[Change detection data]
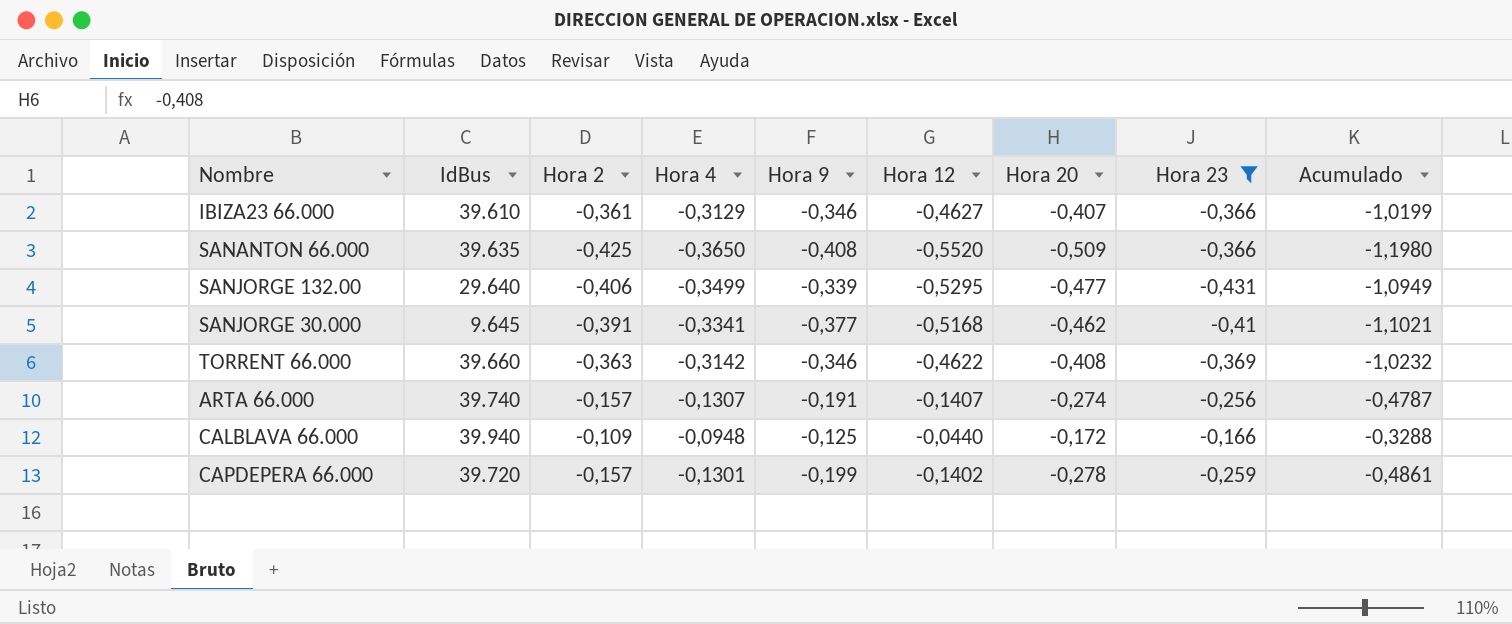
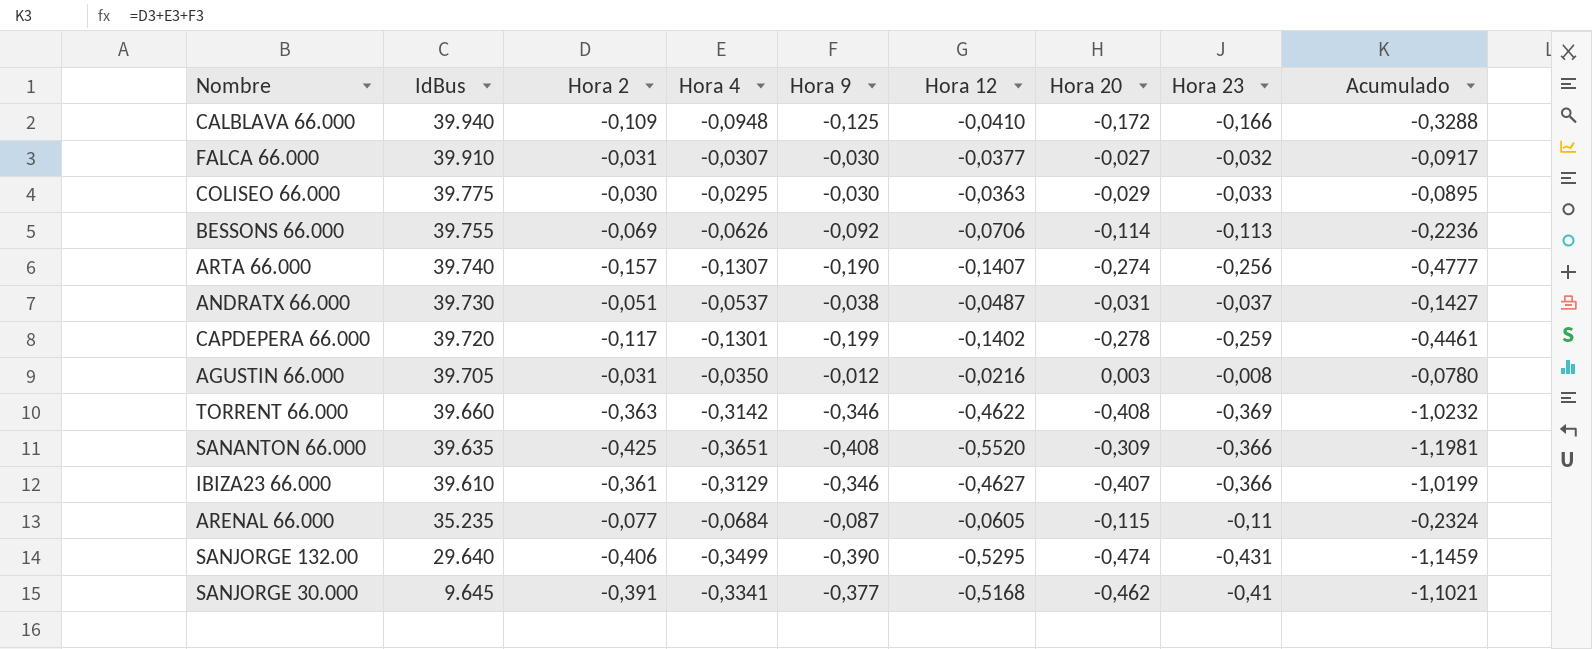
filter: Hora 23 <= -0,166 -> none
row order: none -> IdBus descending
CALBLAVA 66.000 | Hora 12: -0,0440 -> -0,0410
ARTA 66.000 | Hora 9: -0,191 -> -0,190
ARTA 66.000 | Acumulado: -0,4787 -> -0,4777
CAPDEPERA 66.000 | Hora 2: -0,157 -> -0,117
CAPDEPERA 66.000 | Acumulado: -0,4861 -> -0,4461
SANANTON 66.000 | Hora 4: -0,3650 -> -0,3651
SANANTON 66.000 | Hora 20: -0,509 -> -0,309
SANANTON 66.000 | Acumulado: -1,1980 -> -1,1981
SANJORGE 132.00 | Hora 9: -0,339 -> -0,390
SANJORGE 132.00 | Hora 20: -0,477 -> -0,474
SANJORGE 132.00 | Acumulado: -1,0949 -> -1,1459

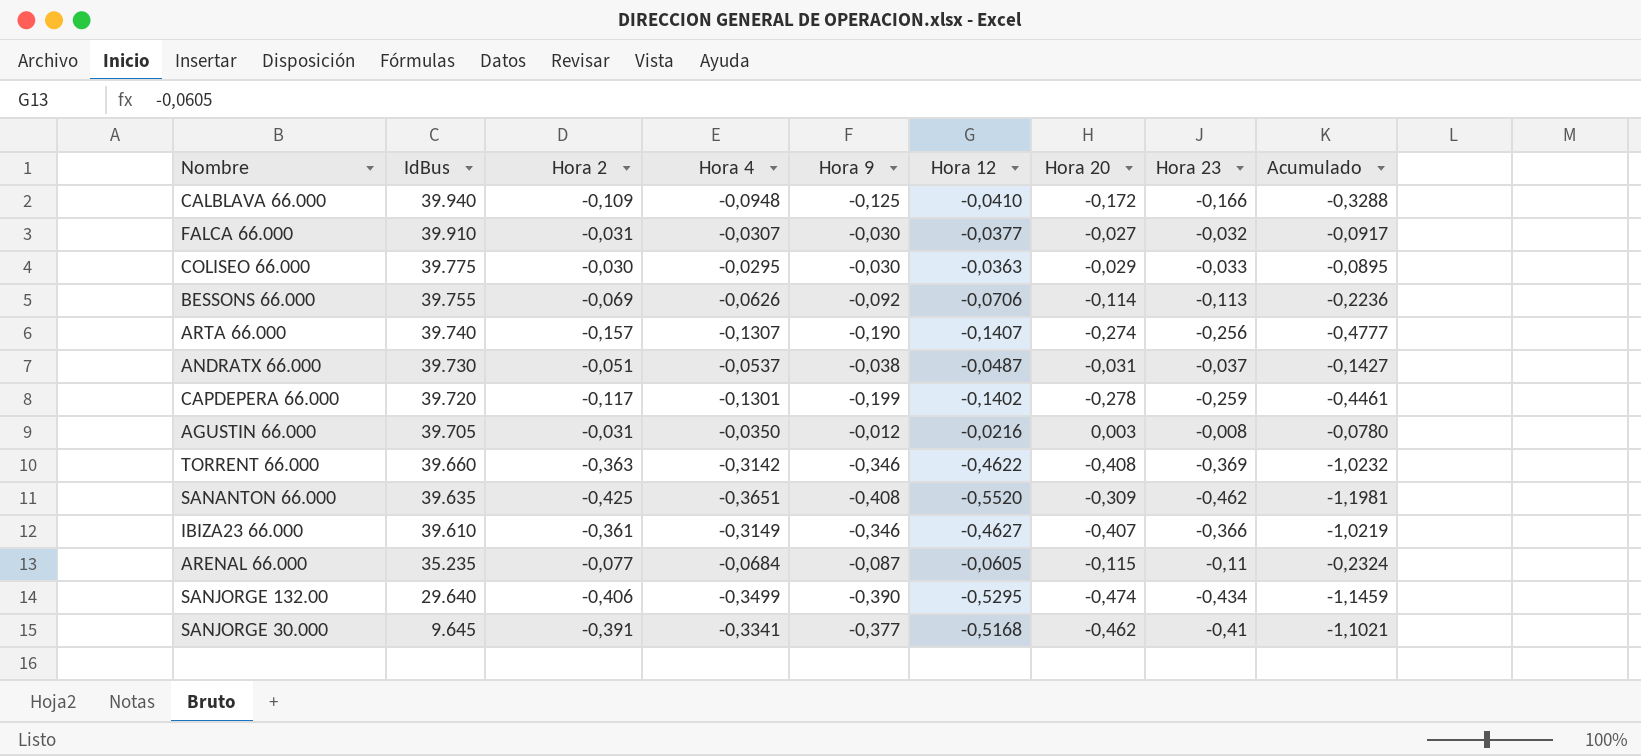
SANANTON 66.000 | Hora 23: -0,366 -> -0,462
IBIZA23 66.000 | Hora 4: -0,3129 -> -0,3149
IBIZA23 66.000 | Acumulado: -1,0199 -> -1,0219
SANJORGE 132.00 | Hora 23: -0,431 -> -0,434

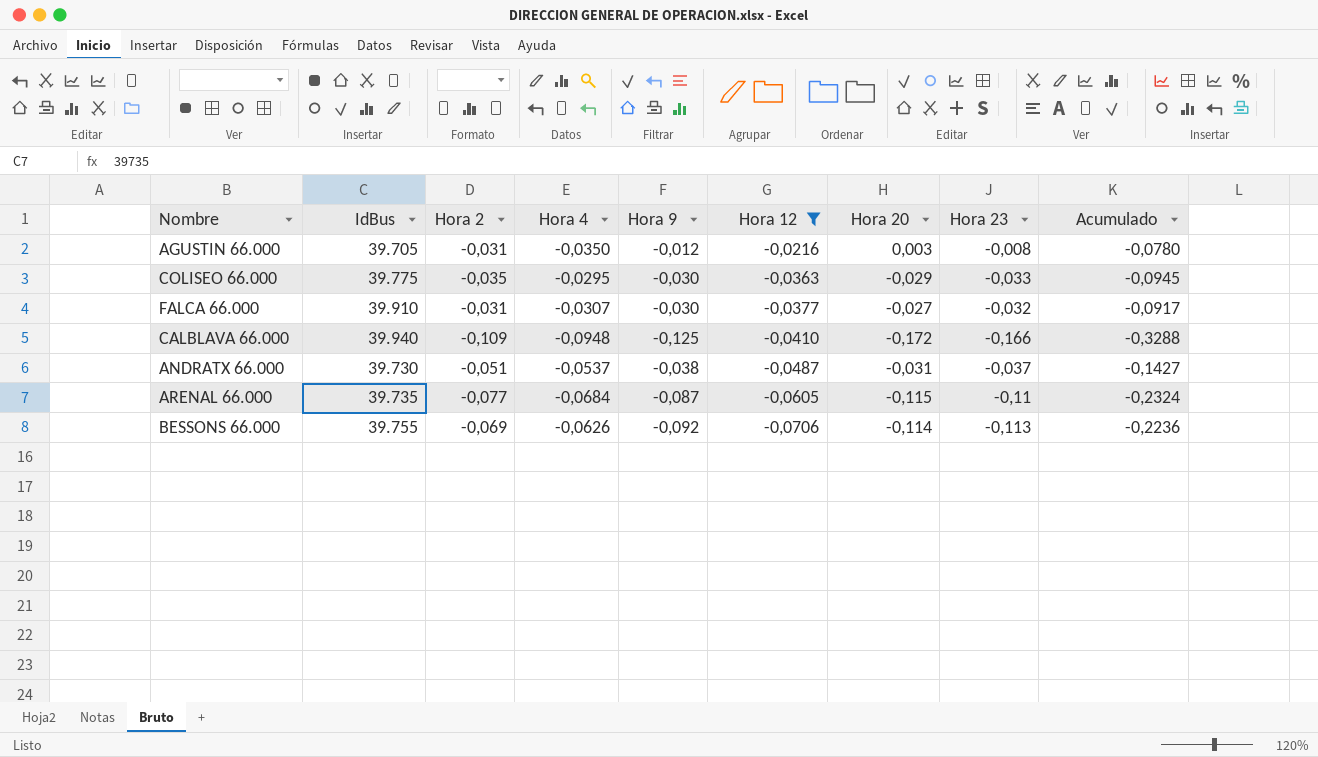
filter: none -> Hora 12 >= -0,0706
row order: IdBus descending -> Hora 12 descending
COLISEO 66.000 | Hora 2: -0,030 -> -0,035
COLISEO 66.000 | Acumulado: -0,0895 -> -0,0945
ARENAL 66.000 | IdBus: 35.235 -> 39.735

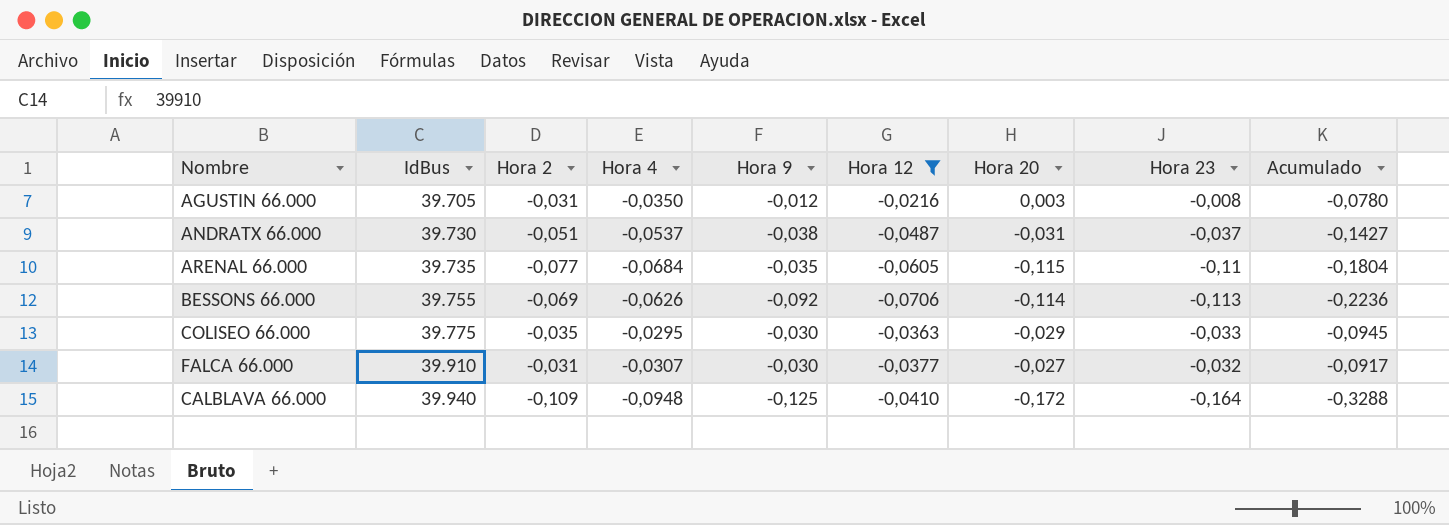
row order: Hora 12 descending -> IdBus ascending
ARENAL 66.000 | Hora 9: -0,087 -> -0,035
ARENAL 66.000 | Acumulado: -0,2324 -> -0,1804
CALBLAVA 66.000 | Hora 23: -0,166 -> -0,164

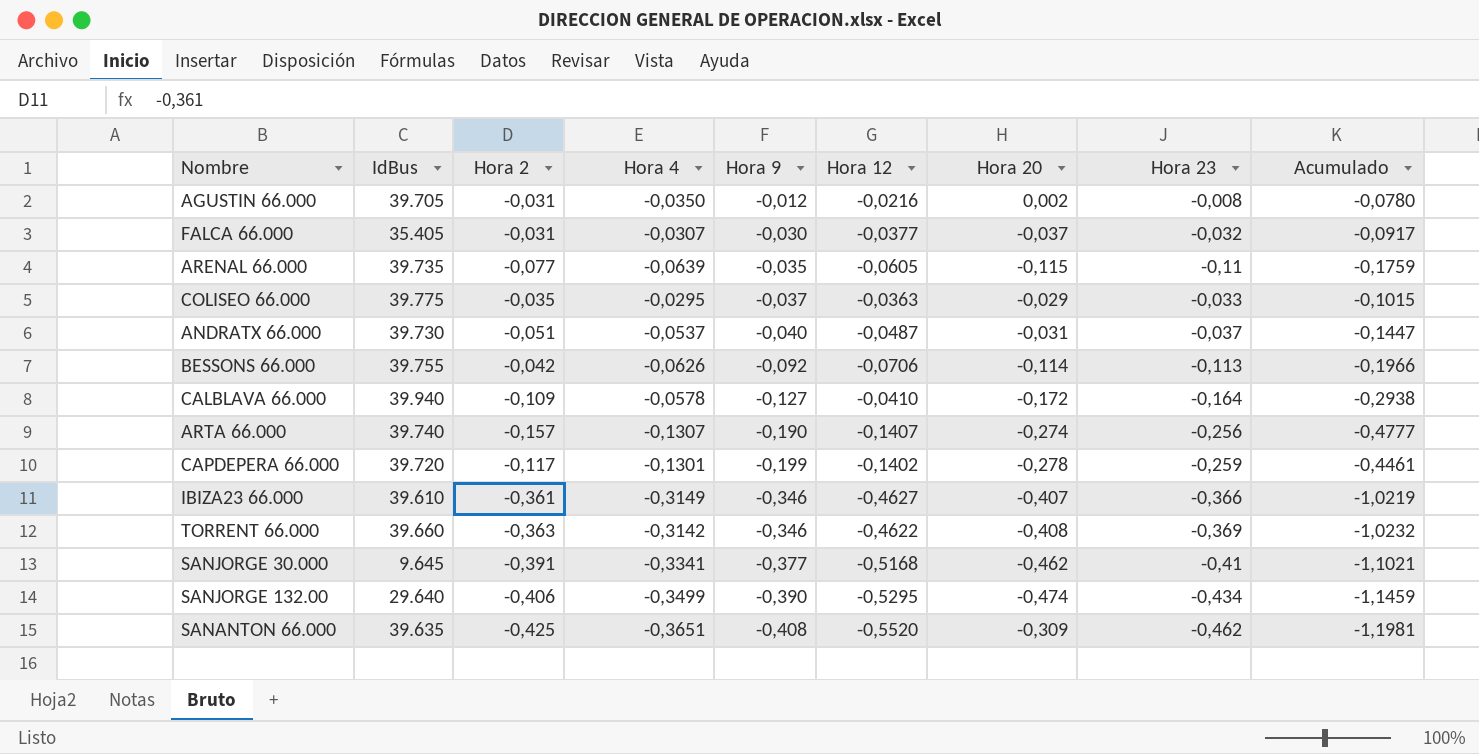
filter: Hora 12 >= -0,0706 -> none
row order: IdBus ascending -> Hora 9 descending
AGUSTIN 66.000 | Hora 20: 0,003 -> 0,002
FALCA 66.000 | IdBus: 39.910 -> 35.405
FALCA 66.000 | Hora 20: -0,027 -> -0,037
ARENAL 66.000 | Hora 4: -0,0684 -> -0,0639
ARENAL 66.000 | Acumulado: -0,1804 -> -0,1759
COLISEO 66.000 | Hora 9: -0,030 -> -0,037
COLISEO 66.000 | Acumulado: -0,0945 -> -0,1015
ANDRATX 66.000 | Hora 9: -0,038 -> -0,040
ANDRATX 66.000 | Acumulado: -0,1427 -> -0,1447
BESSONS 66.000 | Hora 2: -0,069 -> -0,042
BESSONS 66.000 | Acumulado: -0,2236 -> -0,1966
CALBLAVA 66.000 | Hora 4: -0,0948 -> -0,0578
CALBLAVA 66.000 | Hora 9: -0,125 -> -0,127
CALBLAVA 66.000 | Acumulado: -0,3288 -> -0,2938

Work required: Set down again, exactly, the lines from the one with "SANJORGE 132.00 | Acumulado: -1,0949" to the last line of the data, both included and pictures excluded.

Written answer:
SANJORGE 132.00 | Acumulado: -1,0949 -> -1,1459

SANANTON 66.000 | Hora 23: -0,366 -> -0,462
IBIZA23 66.000 | Hora 4: -0,3129 -> -0,3149
IBIZA23 66.000 | Acumulado: -1,0199 -> -1,0219
SANJORGE 132.00 | Hora 23: -0,431 -> -0,434

filter: none -> Hora 12 >= -0,0706
row order: IdBus descending -> Hora 12 descending
COLISEO 66.000 | Hora 2: -0,030 -> -0,035
COLISEO 66.000 | Acumulado: -0,0895 -> -0,0945
ARENAL 66.000 | IdBus: 35.235 -> 39.735

row order: Hora 12 descending -> IdBus ascending
ARENAL 66.000 | Hora 9: -0,087 -> -0,035
ARENAL 66.000 | Acumulado: -0,2324 -> -0,1804
CALBLAVA 66.000 | Hora 23: -0,166 -> -0,164

filter: Hora 12 >= -0,0706 -> none
row order: IdBus ascending -> Hora 9 descending
AGUSTIN 66.000 | Hora 20: 0,003 -> 0,002
FALCA 66.000 | IdBus: 39.910 -> 35.405
FALCA 66.000 | Hora 20: -0,027 -> -0,037
ARENAL 66.000 | Hora 4: -0,0684 -> -0,0639
ARENAL 66.000 | Acumulado: -0,1804 -> -0,1759
COLISEO 66.000 | Hora 9: -0,030 -> -0,037
COLISEO 66.000 | Acumulado: -0,0945 -> -0,1015
ANDRATX 66.000 | Hora 9: -0,038 -> -0,040
ANDRATX 66.000 | Acumulado: -0,1427 -> -0,1447
BESSONS 66.000 | Hora 2: -0,069 -> -0,042
BESSONS 66.000 | Acumulado: -0,2236 -> -0,1966
CALBLAVA 66.000 | Hora 4: -0,0948 -> -0,0578
CALBLAVA 66.000 | Hora 9: -0,125 -> -0,127
CALBLAVA 66.000 | Acumulado: -0,3288 -> -0,2938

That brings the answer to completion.